これらの結果を基に、製造工程における安全性の確認や、製品の設計段階での仕様の適合性を検証し、製品の信頼性向上を図ることができます。 引張試験は、製品の品質保証と製造業の競争力向上に不可欠な要素となっているのです。

引張試験の方法

引張試験は、次の手順で実施されます。

1.試験片の準備

  1. 試験規格の確認

    ASTM、ISO、JISなど、目的に応じた試験規格を選定します。 規格には試験方法、試験片の形状、測定条件などが定められています。

  2. 試験片の準備

    規格に基づいた形状(丸棒、平板など)と寸法で試験片を作成します。 切断や加工によって試験片の品質が損なわれないよう注意します。 表面処理:必要に応じて、試験片の表面を仕上げます(バリ取り、研磨など)。

  3. 試験機の調整

    引張試験機を準備し、荷重センサーやひずみゲージなど取付け、設定を行います。

2.試験の実施

  1. 試験片のセット

    試験片を引張試験機のチャックに固定します。中心がずれないように注意します。 試験片の固定による初期変形を防ぐため、均等な締め付けが重要です。

  2. 試験条件の設定

    引張速度:規格や目的に応じた引張速度を設定します。 一般的には、変形速度や荷重速度で制御します。 温度:必要に応じて、環境温度(室温、低温、高温など)を設定します。

  3. 試験の開始

    試験片に引張力を徐々に加えます。荷重と変形(ひずみ)をリアルタイムで記録します。 試験中、荷重とひずみの関係を「応力-ひずみ曲線」として可視化します。

3.試験の終了

  1. 破断の確認

    試験片が破断した時点で試験を終了します。
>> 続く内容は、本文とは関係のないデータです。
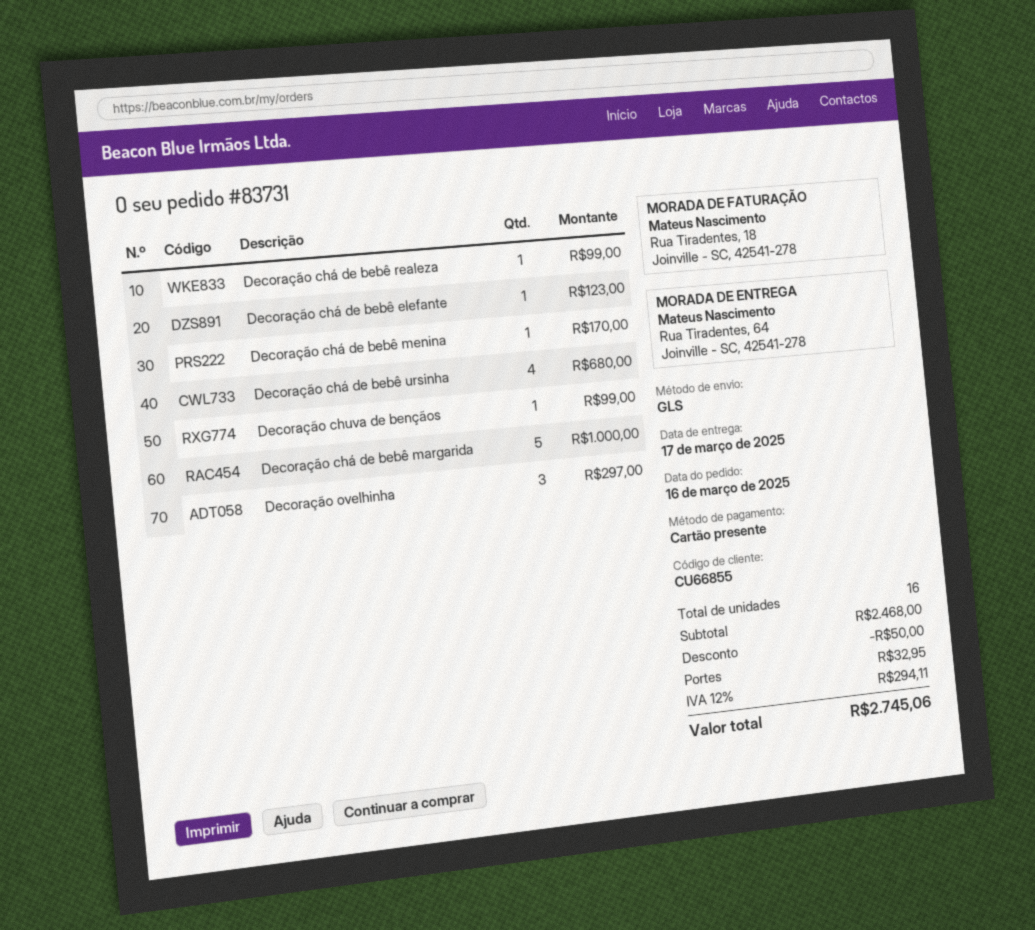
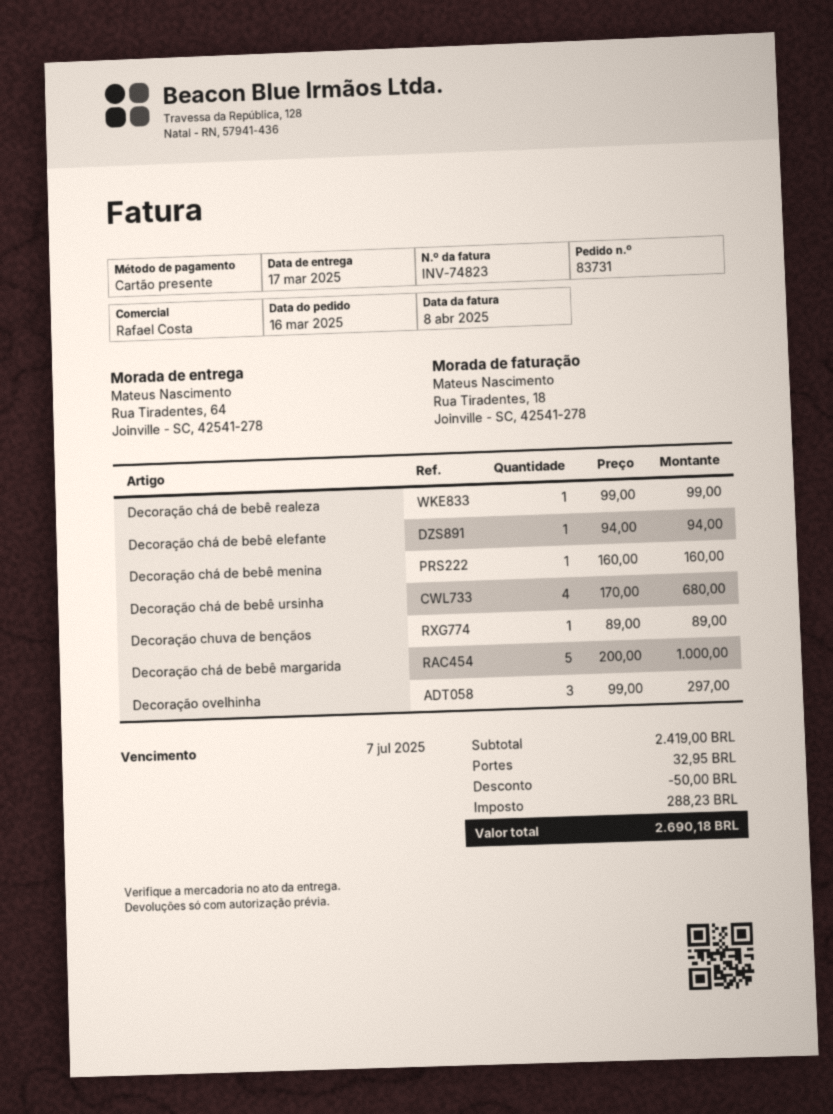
Decoração chá de bebê elefante: 1 for 123.00 -> 1 for 94.00
Decoração chá de bebê menina: 1 for 170.00 -> 1 for 160.00
Decoração chuva de bençãos: 1 for 99.00 -> 1 for 89.00
subtotal: 2468.00 -> 2419.00
tax: 294.11 -> 288.23
total: 2745.06 -> 2690.18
破断後の試験片の状態を観察します(破断面の形状や位置など)。

  2. データの取得

    応力、ひずみ、破断点、引張強度、伸び率などのデータを記録します。

4.試験データの分析

  1. 曲線の解析

    応力-ひずみ曲線から以下の特性を抽出します。

    • 降伏強度
    • 引張強度
    • 破断点
    • 弾性率
    • 伸び率
  2. 材料特性の評価

    試験結果を規格や設計基準と比較して、材料が求める特性を満たしているか確認します。

まとめ

引張試験は、製品や材料の品質管理、信頼性向上、設計データの提供において、企業の競争力を支える重要な役割を果たします。 特に、耐久性や安全性が求められる製造業では、引張試験を通じて製品の強度や弾性、破断特性を正確に評価することが不可欠です。 この試験結果を基に、設計の最適化や材料選定を行い、顧客に高品質な製品を提供することが可能になります。